An expressive model of human motion is the key component of methods for action classification, motion prediction and synthesis. To that end, we are exploring several deep network architectures to predict human movement.
Current methods for motion prediction typically do not work for a wide range of actions and suffer from ``regression to the mean''. We show that, surprisingly, state-of-the-art performance can be achieved by a simple baseline that does not model motion at all. We investigate this and propose three changes to the standard RNN models typically used for human motion, which result in a simple and scalable RNN architecture that obtains state-of-the-art performance on human motion prediction [ ].
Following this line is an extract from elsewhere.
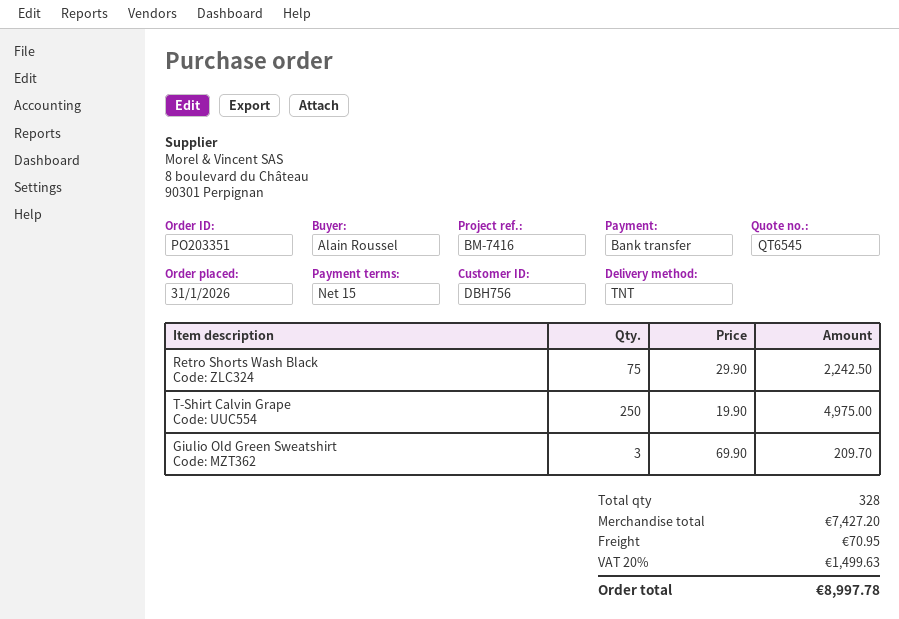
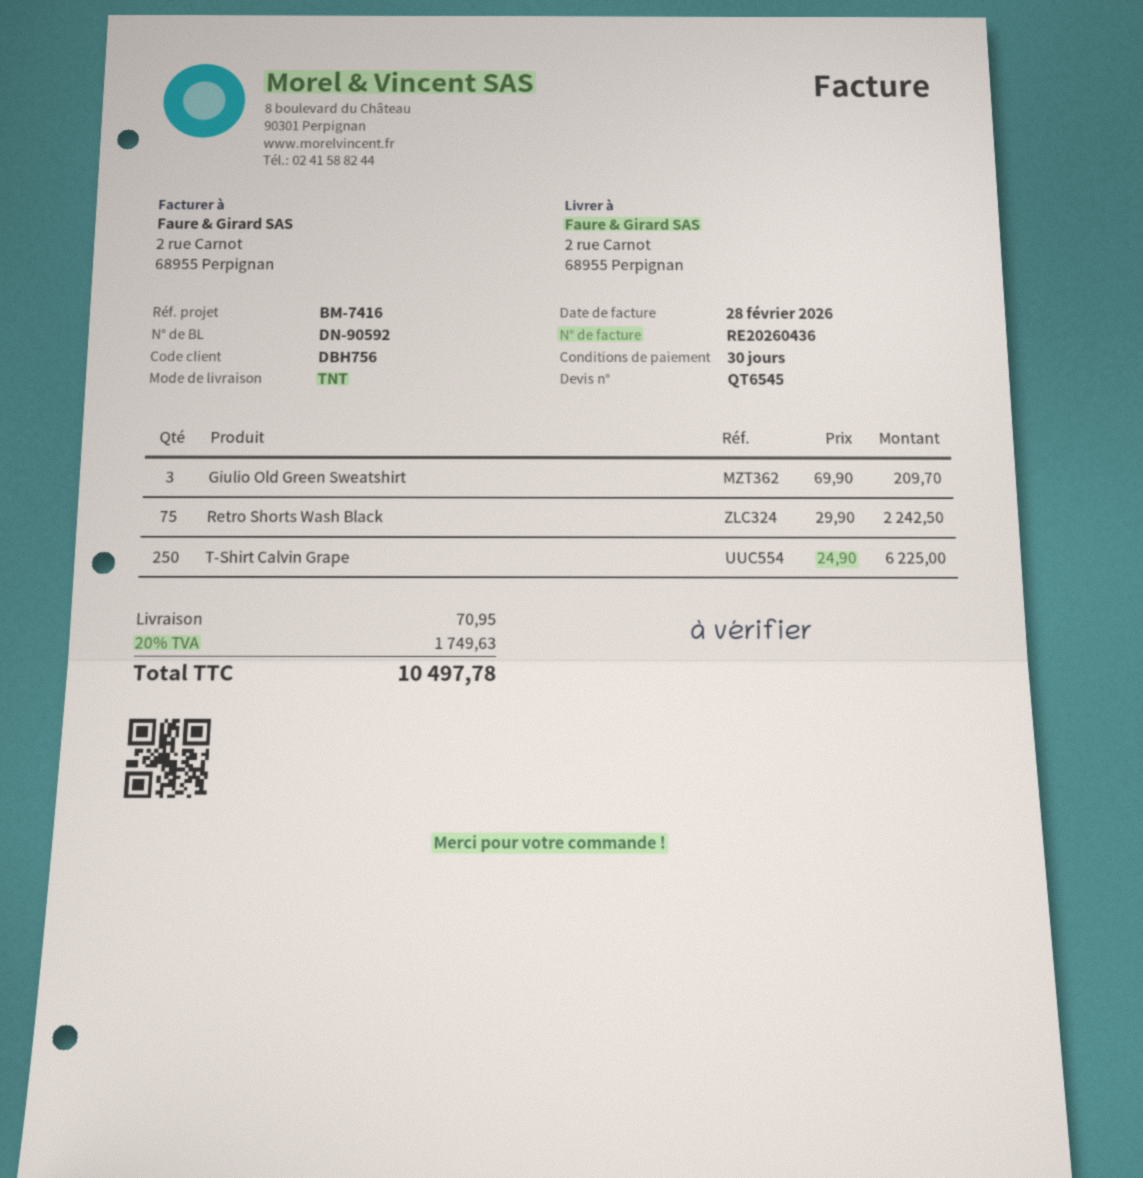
payment terms: 15 days -> 30 days
T-Shirt Calvin Grape: 250 x 19.90 = 4975.00 -> 250 x 24.90 = 6225.00
tax: 20% = 1499.63 -> 20% = 1749.63
total: 8997.78 -> 10497.78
We have also shown that a simple encoder/decoder architecture that takes a set of past poes and predicts a set of future poses works well and is simpler than RNN models. By forcing the encoding through a bottleneck, the approach learns features of human movement that are useful for action recognition. Our feed-forward networks outperform recurrent approaches for short- and long-term predictions and generalizes to novel subjects and actions [ ].
We have worked on several methods to estimate 3D pose from 2D joints. We show that this can actually be solved with a very simple network that outperforms previous, more complex, methods by a substantial margin. This suggests that ``lifting'' from 2D to 3D is not the really hard problem but, rather, that extracting the relevant information from the 2D image is the key [ ].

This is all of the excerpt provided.